The question shouldn't be whether the external caller of the method knows which fields of the object will be used. The caller shouldn't have to know this, the object should be one encapsulated thing. A more important question is whether these dependencies and relationships are clear from within the object. Having many fields implies many opportunities for things to get out of sync.

Answer 2

First, it's worth noting that the example in the article somewhat contrived (for practical reasons), and that context matters when it comes to these things. E.g. if you're writing a small, one-off tool, there's little reason to bother too much with design. But let's say this is a part of some longer term project, and that you can reasonably expect that this code would benefit from some design changes (or that you've already had to implement changes that clash with the current design), and let's examine it in that context.

Here's the code for reference:

public static string GetTimeOfDay()
{
    DateTime time = DateTime.Now;
    if (time.Hour >= 0 && time.Hour < 6)
    {
        return "Night";
    }
    if (time.Hour >= 6 && time.Hour < 12)
    {
        return "Morning";
    }
    if (time.Hour >= 12 && time.Hour < 18)
    {
        return "Afternoon";
    }
    return "Evening";
}

In C#, the static keyword essentially means that this is a free function (i.e., not an instance method on an object). This is relevant within the context of your question, since you ask how these considerations apply to objects.

The author of the article raises several points; let me first address 1. (tightly coupled to the date-providing service - the DateTime class) and 3. (misleads about dependencies). The problem this creates is that, while the function works well under the circumstances it was originally created for, is not usable in other contexts.

E.g., what if I need to support a UI that allows users to see the "time of day" category for some future date (again, this "Morning/Afternoon/Evening/Night" example is contrived, but suppose it returns some business-relevant category instead, something of interest to the users).

Another such context is, of course, testing, where you want to be able to plug in predefined values (currently not possible) and check for results (from the perspective of a test, the function is non-deterministic - you can't tell what to expect).

This is easily fixed by making the date-time be a parameter:

public static string GetTimeOfDay(DateTime dateTime)
{
    // same code, except that it uses the dateTime param...
}

Now, regarding SRP violation (point 2.) - the problem is, it's not very meaningful to talk about it in abstract terms. What I mean by that is that it's not very meaningful to just look at the code in isolation and consider a bunch of "what if" scenarios. Sure, there are some general things you can say about SRP in this way, but if you don't consider how your code is actually changing, and the actual design needs, you'll end up with a loot of wasted effort and with overly complicated (read "over-engineered") code.

This means that while you can and should apply SRP initially based on a couple of educated guesses and reasonable assumptions, you'll have to reconsider your design over several iterations/sprints as your understanding of the actual responsibilities and change patterns increases, as you work on this code.

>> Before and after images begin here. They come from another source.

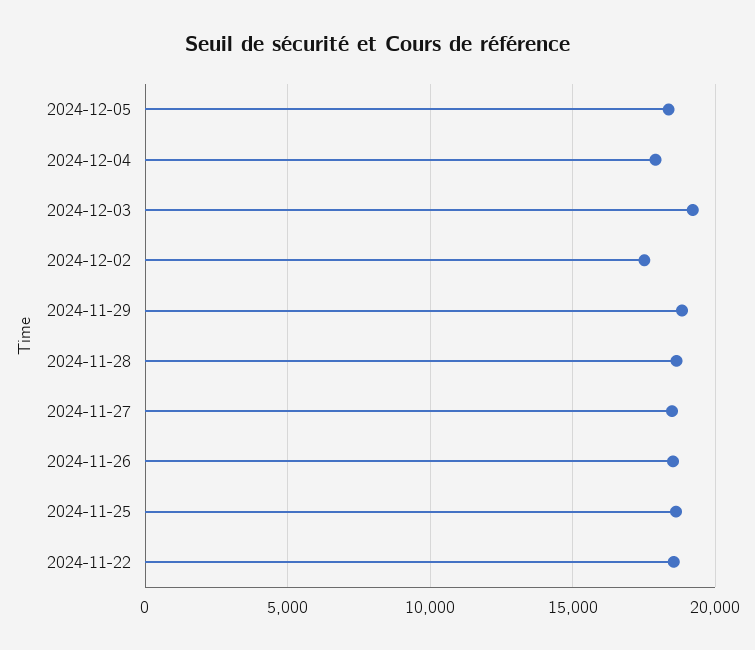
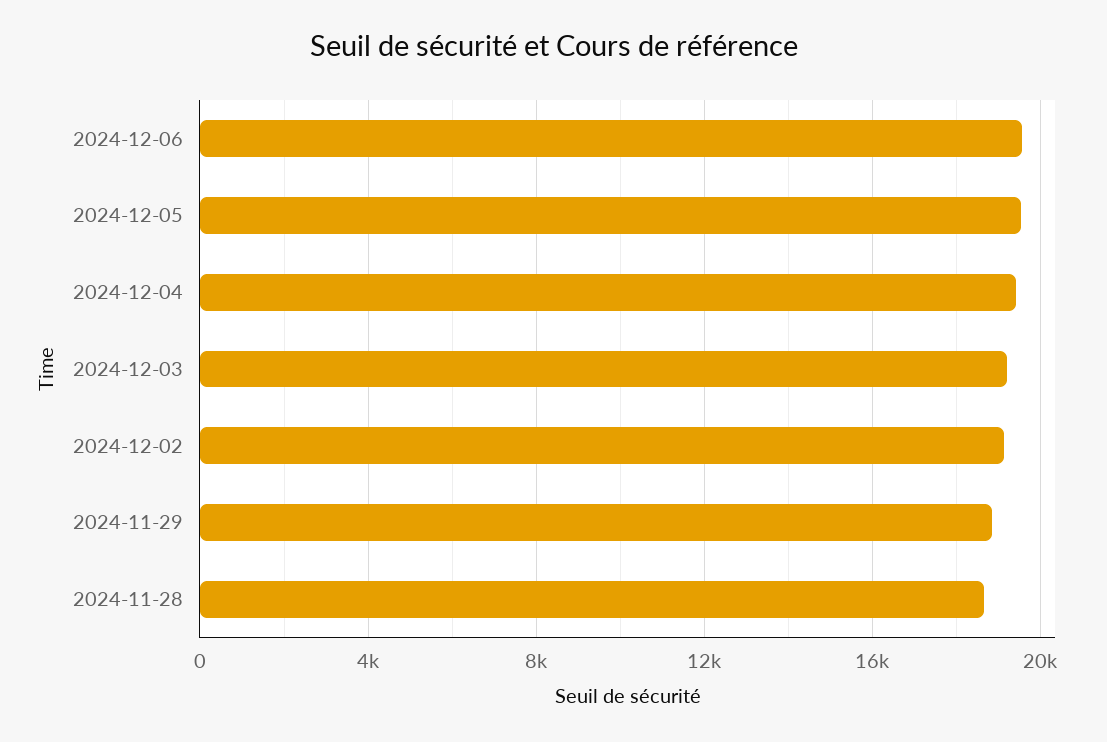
2024-12-05: 18500 -> 19500
2024-12-04: 18000 -> 19500
2024-12-02: 17500 -> 19000
2024-11-27: 18500 -> none
2024-11-26: 18500 -> none
2024-11-25: 18500 -> none
2024-11-22: 18500 -> none
2024-12-06: none -> 19500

Now, the author says that the function "consumes the information and also processes it". That's too vague to be useful, you could say that about any function. And even if a function delegates the processing to lower level code, at the end of the chain, there has to be something that "consumes the information and also processes it".

The thing is, if this part of the codebase changes very rarely (or never), then you don't really need to consider SRP. You could come up with any number of different reasons to change, but if those changes never happen, you've paid the design costs without getting any benefits. E.g., perhaps the strings returned should be available in different languages (maybe the function should return a key to some dictionary to support localization). Or maybe the threshold values for different times of day can vary - maybe they should be read from a database. Or maybe these values change throughout the year. Or maybe this entire logic isn't universal, so maybe some sort of strategy should be injected into the function (the Strategy pattern). What about a design that needs to support all of the above?

See what I mean by a bunch of "what if" scenarios? What you should do instead is develop an understanding of the problem domain and the codebase, and apply SRP so that the most prominent change axes (kinds of changes, responsibilities) are well supported.

The concept of a seam

So, when you design functions or classes (or libraries and frameworks, for that matter), you often provide some extensibility points - places where client code can plug something in, or otherwise parametrize the provided behavior. Michael Feathers (in Working Effectively with Legacy Code) calls these "seams" - a seam is a place where you can join two software components together. Making datetime be a parameter is a very simple seam. Dependency injection is also a way to create seams. E.g., you could also inject a function or an object that can return a datetime instance (this may or may not be an overkill in the context of this particular example).

What about objects?

So far, we've been considering things at the level of a free function; objects provide another organizational level. So you now have to consider the object as a whole, as objects have their own mechanisms for introducing seams.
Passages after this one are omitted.